Quantitative PCR (qPCR), also known as real-time PCR, is a laboratory technique that amplifies and simultaneously quantifies DNA in real time. Unlike conventional PCR, which only shows the final amount of DNA, qPCR monitors the accumulation of DNA throughout the reaction using fluorescence.

How qPCR Works

1. Reaction Setup

The reaction contains the same components as conventional PCR—template DNA, primers, DNA polymerase, and nucleotides—plus a fluorescent reporter. Two common reporter systems are SYBR Green, a dye that fluoresces when bound to double-stranded DNA, and TaqMan probes, which are sequence-specific fluorescent probes.

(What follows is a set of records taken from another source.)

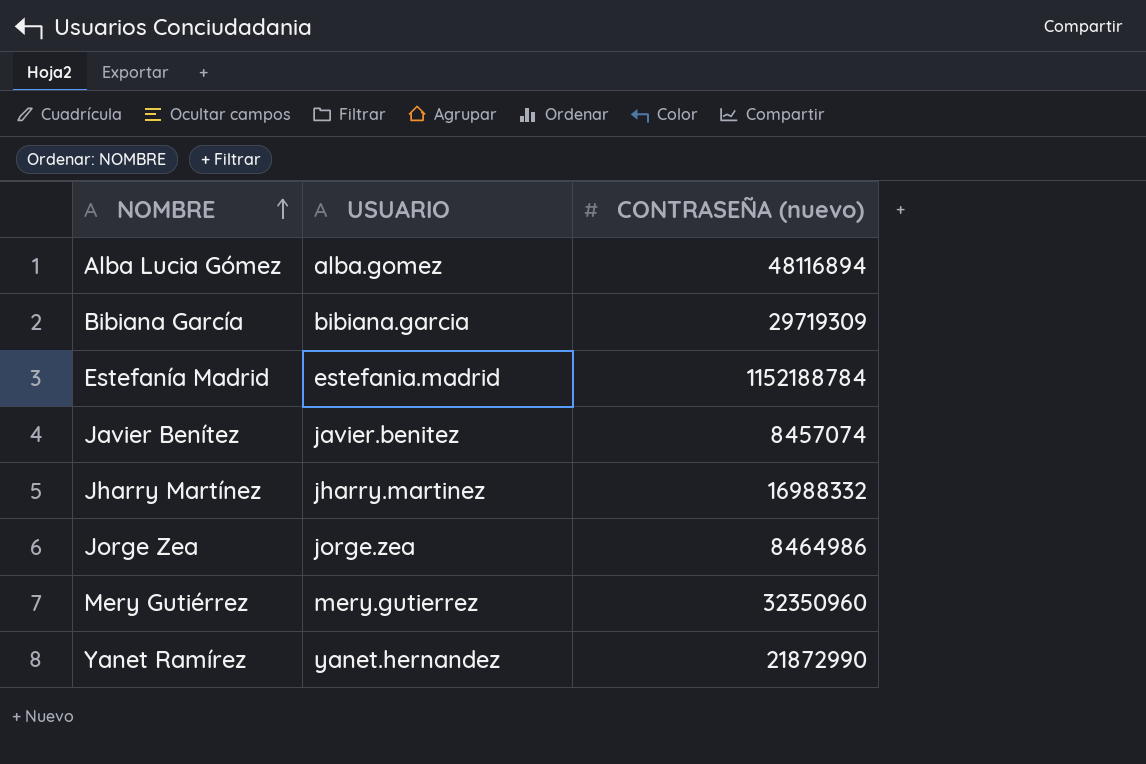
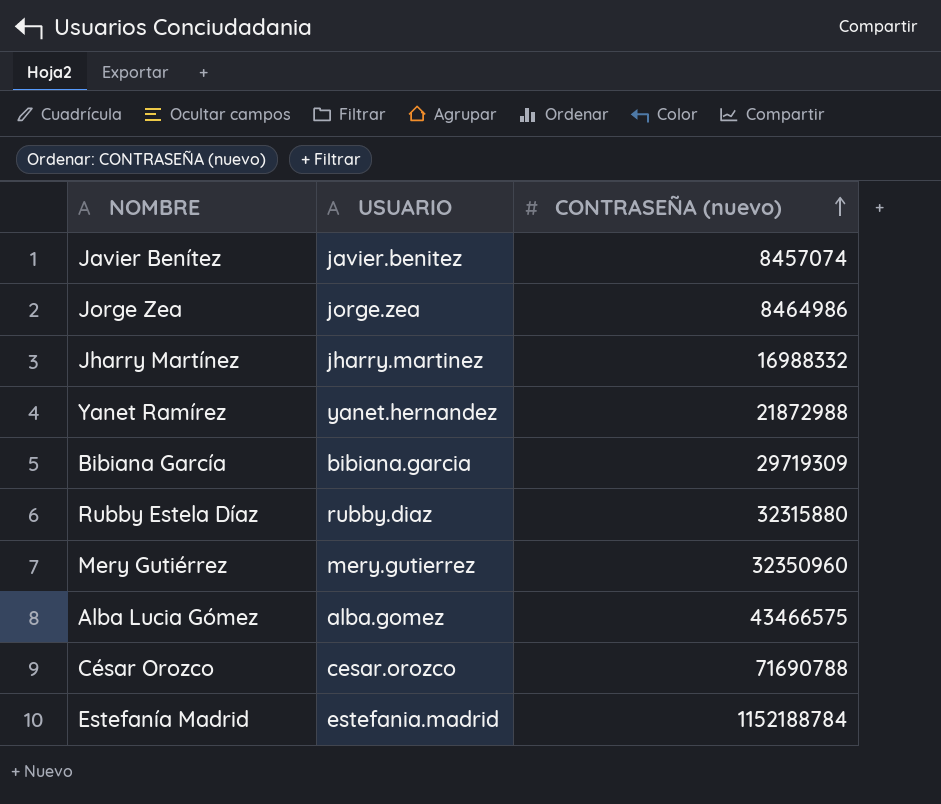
row order: NOMBRE ascending -> CONTRASEÑA (nuevo) ascending
Yanet Ramírez | CONTRASEÑA (nuevo): 21872990 -> 21872988
row Rubby Estela Díaz: none -> rubby.diaz | 32315880
Alba Lucia Gómez | CONTRASEÑA (nuevo): 48116894 -> 43466575
row César Orozco: none -> cesar.orozco | 71690788

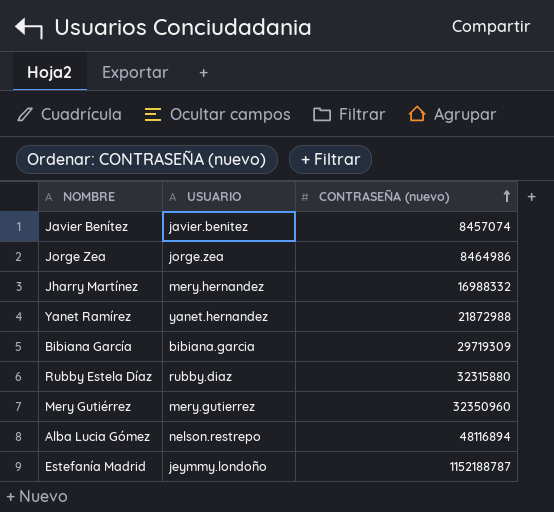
row César Orozco: cesar.orozco | 71690788 -> none
Jharry Martínez | USUARIO: jharry.martinez -> mery.hernandez
Alba Lucia Gómez | USUARIO: alba.gomez -> nelson.restrepo
Alba Lucia Gómez | CONTRASEÑA (nuevo): 43466575 -> 48116894
Estefanía Madrid | USUARIO: estefania.madrid -> jeymmy.londoño
Estefanía Madrid | CONTRASEÑA (nuevo): 1152188784 -> 1152188787

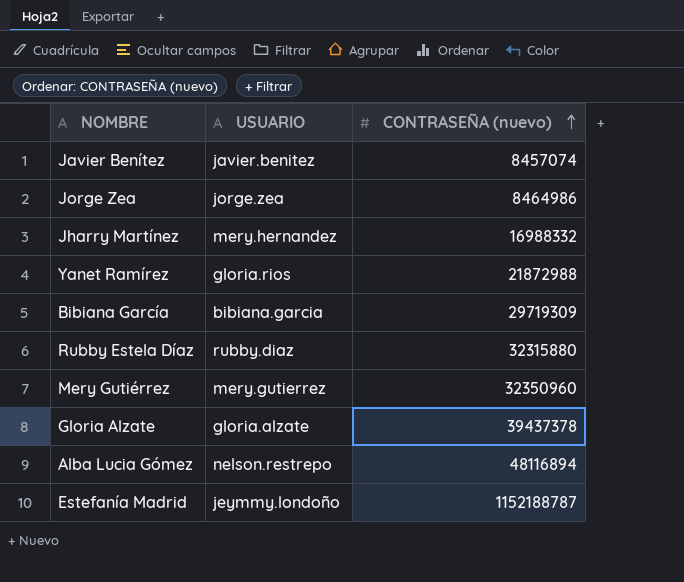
Yanet Ramírez | USUARIO: yanet.hernandez -> gloria.rios
row Gloria Alzate: none -> gloria.alzate | 39437378

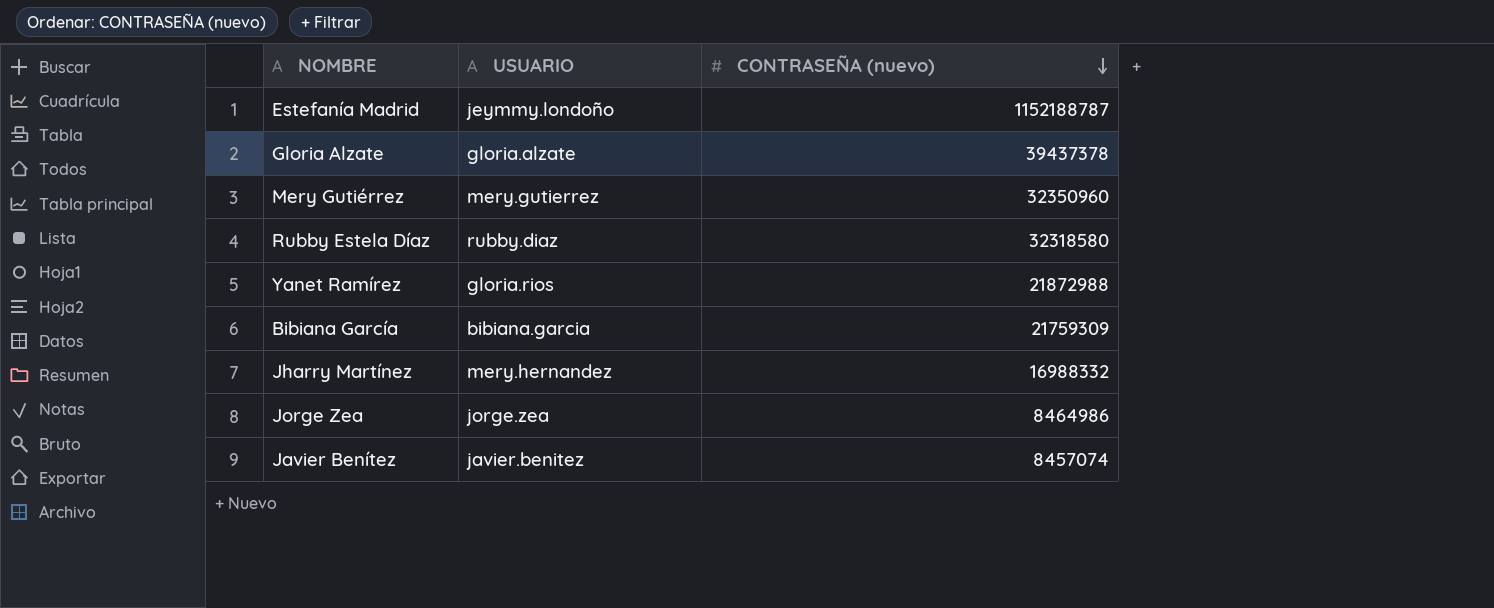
row order: CONTRASEÑA (nuevo) ascending -> CONTRASEÑA (nuevo) descending
row Alba Lucia Gómez: nelson.restrepo | 48116894 -> none
Rubby Estela Díaz | CONTRASEÑA (nuevo): 32315880 -> 32318580
Bibiana García | CONTRASEÑA (nuevo): 29719309 -> 21759309

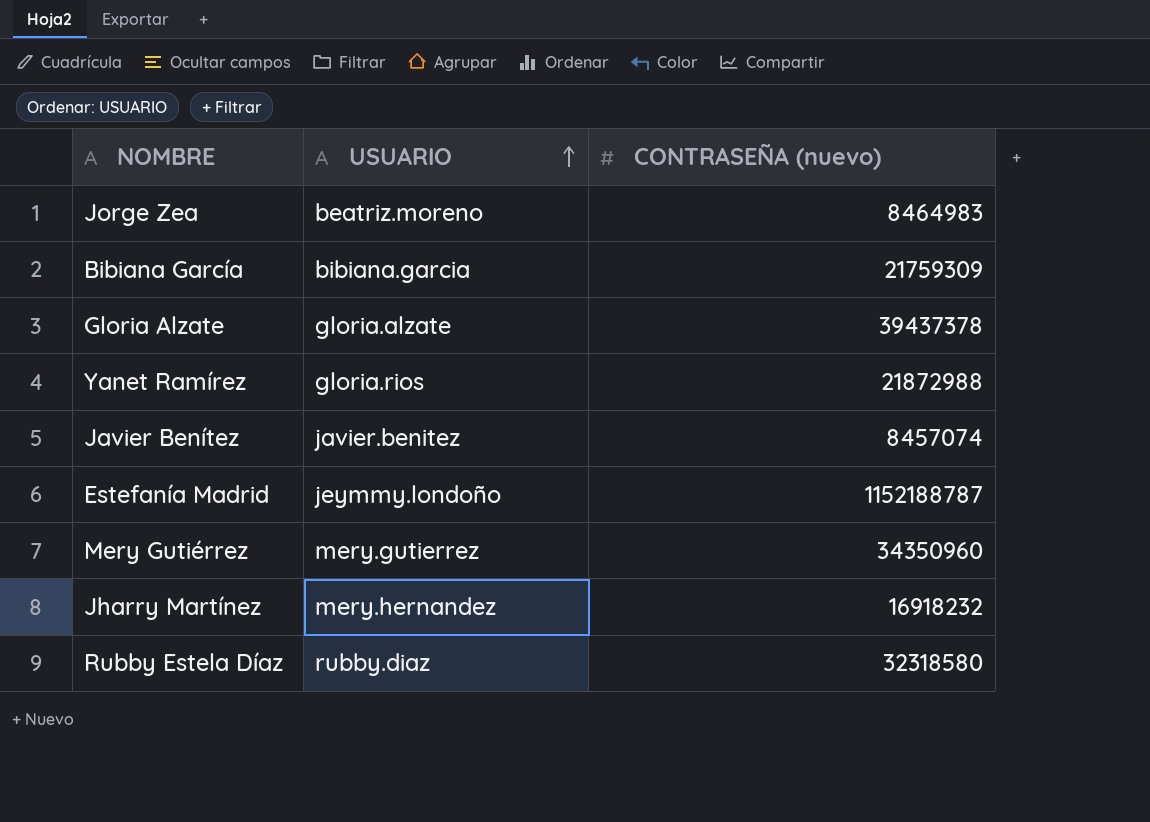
row order: CONTRASEÑA (nuevo) descending -> USUARIO ascending
Jorge Zea | USUARIO: jorge.zea -> beatriz.moreno
Jorge Zea | CONTRASEÑA (nuevo): 8464986 -> 8464983
Mery Gutiérrez | CONTRASEÑA (nuevo): 32350960 -> 34350960
Jharry Martínez | CONTRASEÑA (nuevo): 16988332 -> 16918232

2. Amplification and Detection

The reaction undergoes the same thermal cycling as standard PCR: denaturation, annealing, and extension. After each cycle, a fluorescence measurement is taken. As more DNA is amplified, the fluorescence signal increases proportionally.

3. The Ct Value

The threshold cycle (Ct) is the cycle number at which the fluorescence signal rises above the background level. The Ct value is inversely proportional to the starting amount of target DNA: more starting DNA means fewer cycles are needed to reach the threshold.

4. Quantification

Absolute quantification uses a standard curve of known DNA concentrations to calculate the exact amount of target DNA. Relative quantification compares the Ct values of a target gene to a reference gene, determining fold changes in expression.

5. Melt Curve Analysis

When SYBR Green is used, a melt curve analysis is performed after amplification. The DNA is slowly heated while fluorescence is monitored. Each DNA product melts at a characteristic temperature, confirming that the correct amplicon was produced and no primer-dimers are present.